Hailey kahkaha atarak "Eh, onu fazlaca kez yaptım ve o kadar da büyük bir olay değilmiş." dedi.
"Ama birlikte hiç yapmadık?" diye diretti Justin tek kaşını kaldırarak.
Hailey tekrar kahkaha attı. "Tamam bunu da yaparız."
Justin dizlerinde yatan Haileyi gıdıklamaya başlayarak "Belki bir gün Hollandaya bile gideriz ha?" diye bağırdı keyifle. Kızın kahkahaları tüm evi sarmıştı.
"Birlikte." diye ekledi Hailey kahkahalarının arasından. Justin hala onu gıdıklamaya devam ederken Hailey nefesi kesilmiş bir halde "Ta-tamam. D-ur." diye bildi zar zor.
Tam o sırada Justin daha fazla dayanamayacağını farketti. Şimdi tam zamanı. Eğilerek dudaklarını Haileyinkilerle birleştirdi. Kız şoktan ne tepki vereceğini bilemeyerek hareket etmeden durdu bir süre. Justinin pişman olmasına yetecek kadar bir süre hem de. Her şeyi berbat ettin Bieber!
Tam geri çekilecekken Hailey tek elini Justinin saçlarına geçirerek buna engel oldu ve öpüşüne karşılık vermeye başladı. Bu ikisi için de tarif olunamaz bir hissti. Bir birlerini öyle öpüyorlardı ki sanki dudakları oksijendi ve onlar uzun bir süredir nefes alamıyorlardı.

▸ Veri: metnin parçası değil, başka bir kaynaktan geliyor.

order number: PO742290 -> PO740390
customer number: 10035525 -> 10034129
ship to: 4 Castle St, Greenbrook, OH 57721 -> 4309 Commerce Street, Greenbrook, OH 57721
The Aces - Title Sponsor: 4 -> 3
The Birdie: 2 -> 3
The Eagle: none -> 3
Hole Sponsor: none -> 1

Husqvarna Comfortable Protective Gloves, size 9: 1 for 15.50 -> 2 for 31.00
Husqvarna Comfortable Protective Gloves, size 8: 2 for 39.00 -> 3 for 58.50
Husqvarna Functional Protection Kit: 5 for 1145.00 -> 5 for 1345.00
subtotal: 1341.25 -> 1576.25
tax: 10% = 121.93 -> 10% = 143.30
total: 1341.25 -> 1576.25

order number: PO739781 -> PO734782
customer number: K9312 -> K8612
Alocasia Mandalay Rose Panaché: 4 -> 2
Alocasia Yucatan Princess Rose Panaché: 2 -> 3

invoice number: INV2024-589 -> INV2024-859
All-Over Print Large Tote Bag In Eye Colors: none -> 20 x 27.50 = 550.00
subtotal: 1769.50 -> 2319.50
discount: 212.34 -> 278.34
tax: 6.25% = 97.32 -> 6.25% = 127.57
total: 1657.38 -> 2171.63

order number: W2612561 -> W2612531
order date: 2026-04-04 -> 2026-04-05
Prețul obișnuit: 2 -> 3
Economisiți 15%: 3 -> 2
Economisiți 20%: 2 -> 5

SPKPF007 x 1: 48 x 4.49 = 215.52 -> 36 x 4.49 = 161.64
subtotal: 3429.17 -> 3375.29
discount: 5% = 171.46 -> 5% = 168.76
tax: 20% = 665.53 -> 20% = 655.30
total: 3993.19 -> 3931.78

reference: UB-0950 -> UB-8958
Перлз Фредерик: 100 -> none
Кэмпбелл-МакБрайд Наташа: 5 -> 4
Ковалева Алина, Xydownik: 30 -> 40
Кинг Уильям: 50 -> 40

Öpüşleri artık gittikce derinleşmişti ve Justin Haileyin üzerine uzanır bir pozisyona geçmişti. Nefes almak için ayrıldıkları sırada "Justin.." dedi Hailey nefes nefese. Bu ses tonu Justini çok fazla tahrik ediyordu. Tekrar kızın dudaklarına yöneleceği sırada Hailey geri çekildi. "Anlatma sırası sende! Kaçmak yok Bieber." diye bağırdı. Justin ona inanmayan gözlerle baktığında kahkaha atmaya başladı ve Justinin üzerinden kalkması için altında kıpırdanmaya başladı.
Justin hoşnutsuz bir şekilde Haileyin üzerinden kalkarak tekrar koltukta oturur pozisyona geçti. Derin derin nefesler alıyordu ve Hailey Justinin dudağının altında küfr ettiğini de duymuştu ama umursamadı. Önlerinde bunu yapmak için koca bir ömür vardı sonuçta.
Kafasını tekrar Justinin dizlerine yerleştirerek "Hadi." dedi kız, "Bekliyorum."
Ve Justin anlatmaya başladı.
Not: Justinin anlattıklarını yazmadım çünkü hikayesi bildiğimiz Justinle aynı (dünyaca ünlü lanet olası parlak bir star olması hariç sdksjdsj) Aslen Kanadalı, annesi ve babası ayrı ve s.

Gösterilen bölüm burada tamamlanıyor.